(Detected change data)
+===+
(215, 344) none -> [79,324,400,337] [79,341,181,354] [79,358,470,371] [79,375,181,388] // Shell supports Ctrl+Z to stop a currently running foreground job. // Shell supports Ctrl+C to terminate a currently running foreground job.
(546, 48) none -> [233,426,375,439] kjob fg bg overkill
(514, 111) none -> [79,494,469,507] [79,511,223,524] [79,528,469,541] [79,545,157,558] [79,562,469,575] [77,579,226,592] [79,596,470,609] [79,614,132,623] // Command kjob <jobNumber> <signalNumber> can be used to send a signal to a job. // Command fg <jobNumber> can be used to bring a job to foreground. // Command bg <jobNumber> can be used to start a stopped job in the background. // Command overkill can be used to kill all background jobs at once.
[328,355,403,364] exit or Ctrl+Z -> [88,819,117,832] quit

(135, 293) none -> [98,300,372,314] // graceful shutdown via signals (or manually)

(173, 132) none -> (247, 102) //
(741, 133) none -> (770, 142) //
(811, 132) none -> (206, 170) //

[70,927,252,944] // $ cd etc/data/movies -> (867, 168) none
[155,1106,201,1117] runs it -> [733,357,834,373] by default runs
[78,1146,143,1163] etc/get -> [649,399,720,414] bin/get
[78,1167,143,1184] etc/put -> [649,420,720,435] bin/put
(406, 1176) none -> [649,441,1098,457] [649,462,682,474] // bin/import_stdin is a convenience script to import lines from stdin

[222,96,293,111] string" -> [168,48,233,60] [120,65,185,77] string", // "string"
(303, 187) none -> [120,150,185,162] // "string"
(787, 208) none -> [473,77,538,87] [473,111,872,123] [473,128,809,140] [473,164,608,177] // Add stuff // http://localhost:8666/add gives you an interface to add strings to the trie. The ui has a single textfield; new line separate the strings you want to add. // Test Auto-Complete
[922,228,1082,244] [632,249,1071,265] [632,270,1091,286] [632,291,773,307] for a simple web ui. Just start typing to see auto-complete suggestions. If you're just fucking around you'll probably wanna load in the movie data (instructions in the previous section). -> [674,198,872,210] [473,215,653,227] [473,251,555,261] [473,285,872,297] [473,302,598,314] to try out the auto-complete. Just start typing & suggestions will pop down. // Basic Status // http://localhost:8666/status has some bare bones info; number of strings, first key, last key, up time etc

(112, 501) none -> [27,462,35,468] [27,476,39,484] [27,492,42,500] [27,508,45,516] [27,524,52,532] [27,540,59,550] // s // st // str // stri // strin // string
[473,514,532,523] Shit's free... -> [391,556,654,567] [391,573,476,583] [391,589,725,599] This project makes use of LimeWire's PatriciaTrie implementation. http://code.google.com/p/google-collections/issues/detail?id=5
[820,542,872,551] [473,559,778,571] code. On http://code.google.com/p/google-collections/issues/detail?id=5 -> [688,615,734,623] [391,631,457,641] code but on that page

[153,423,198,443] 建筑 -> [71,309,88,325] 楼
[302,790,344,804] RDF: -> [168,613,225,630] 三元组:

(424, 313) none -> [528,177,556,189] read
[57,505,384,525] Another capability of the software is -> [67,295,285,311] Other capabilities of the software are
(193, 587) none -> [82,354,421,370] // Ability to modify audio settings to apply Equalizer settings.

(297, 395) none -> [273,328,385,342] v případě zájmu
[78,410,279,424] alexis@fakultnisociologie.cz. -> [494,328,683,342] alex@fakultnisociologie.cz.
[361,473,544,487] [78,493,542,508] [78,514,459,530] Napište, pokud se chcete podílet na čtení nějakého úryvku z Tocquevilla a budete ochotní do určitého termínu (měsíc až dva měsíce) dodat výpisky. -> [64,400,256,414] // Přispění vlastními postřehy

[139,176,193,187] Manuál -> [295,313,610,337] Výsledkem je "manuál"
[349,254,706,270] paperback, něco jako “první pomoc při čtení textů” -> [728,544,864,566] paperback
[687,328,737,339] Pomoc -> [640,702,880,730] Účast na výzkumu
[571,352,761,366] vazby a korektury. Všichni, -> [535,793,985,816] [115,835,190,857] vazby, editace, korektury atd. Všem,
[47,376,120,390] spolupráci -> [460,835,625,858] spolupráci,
+===+
→ **Task**: Copy the records word for word.

→ **Exercise output**:
(215, 344) none -> [79,324,400,337] [79,341,181,354] [79,358,470,371] [79,375,181,388] // Shell supports Ctrl+Z to stop a currently running foreground job. // Shell supports Ctrl+C to terminate a currently running foreground job.
(546, 48) none -> [233,426,375,439] kjob fg bg overkill
(514, 111) none -> [79,494,469,507] [79,511,223,524] [79,528,469,541] [79,545,157,558] [79,562,469,575] [77,579,226,592] [79,596,470,609] [79,614,132,623] // Command kjob <jobNumber> <signalNumber> can be used to send a signal to a job. // Command fg <jobNumber> can be used to bring a job to foreground. // Command bg <jobNumber> can be used to start a stopped job in the background. // Command overkill can be used to kill all background jobs at once.
[328,355,403,364] exit or Ctrl+Z -> [88,819,117,832] quit

(135, 293) none -> [98,300,372,314] // graceful shutdown via signals (or manually)

(173, 132) none -> (247, 102) //
(741, 133) none -> (770, 142) //
(811, 132) none -> (206, 170) //

[70,927,252,944] // $ cd etc/data/movies -> (867, 168) none
[155,1106,201,1117] runs it -> [733,357,834,373] by default runs
[78,1146,143,1163] etc/get -> [649,399,720,414] bin/get
[78,1167,143,1184] etc/put -> [649,420,720,435] bin/put
(406, 1176) none -> [649,441,1098,457] [649,462,682,474] // bin/import_stdin is a convenience script to import lines from stdin

[222,96,293,111] string" -> [168,48,233,60] [120,65,185,77] string", // "string"
(303, 187) none -> [120,150,185,162] // "string"
(787, 208) none -> [473,77,538,87] [473,111,872,123] [473,128,809,140] [473,164,608,177] // Add stuff // http://localhost:8666/add gives you an interface to add strings to the trie. The ui has a single textfield; new line separate the strings you want to add. // Test Auto-Complete
[922,228,1082,244] [632,249,1071,265] [632,270,1091,286] [632,291,773,307] for a simple web ui. Just start typing to see auto-complete suggestions. If you're just fucking around you'll probably wanna load in the movie data (instructions in the previous section). -> [674,198,872,210] [473,215,653,227] [473,251,555,261] [473,285,872,297] [473,302,598,314] to try out the auto-complete. Just start typing & suggestions will pop down. // Basic Status // http://localhost:8666/status has some bare bones info; number of strings, first key, last key, up time etc

(112, 501) none -> [27,462,35,468] [27,476,39,484] [27,492,42,500] [27,508,45,516] [27,524,52,532] [27,540,59,550] // s // st // str // stri // strin // string
[473,514,532,523] Shit's free... -> [391,556,654,567] [391,573,476,583] [391,589,725,599] This project makes use of LimeWire's PatriciaTrie implementation. http://code.google.com/p/google-collections/issues/detail?id=5
[820,542,872,551] [473,559,778,571] code. On http://code.google.com/p/google-collections/issues/detail?id=5 -> [688,615,734,623] [391,631,457,641] code but on that page

[153,423,198,443] 建筑 -> [71,309,88,325] 楼
[302,790,344,804] RDF: -> [168,613,225,630] 三元组:

(424, 313) none -> [528,177,556,189] read
[57,505,384,525] Another capability of the software is -> [67,295,285,311] Other capabilities of the software are
(193, 587) none -> [82,354,421,370] // Ability to modify audio settings to apply Equalizer settings.

(297, 395) none -> [273,328,385,342] v případě zájmu
[78,410,279,424] alexis@fakultnisociologie.cz. -> [494,328,683,342] alex@fakultnisociologie.cz.
[361,473,544,487] [78,493,542,508] [78,514,459,530] Napište, pokud se chcete podílet na čtení nějakého úryvku z Tocquevilla a budete ochotní do určitého termínu (měsíc až dva měsíce) dodat výpisky. -> [64,400,256,414] // Přispění vlastními postřehy

[139,176,193,187] Manuál -> [295,313,610,337] Výsledkem je "manuál"
[349,254,706,270] paperback, něco jako “první pomoc při čtení textů” -> [728,544,864,566] paperback
[687,328,737,339] Pomoc -> [640,702,880,730] Účast na výzkumu
[571,352,761,366] vazby a korektury. Všichni, -> [535,793,985,816] [115,835,190,857] vazby, editace, korektury atd. Všem,
[47,376,120,390] spolupráci -> [460,835,625,858] spolupráci,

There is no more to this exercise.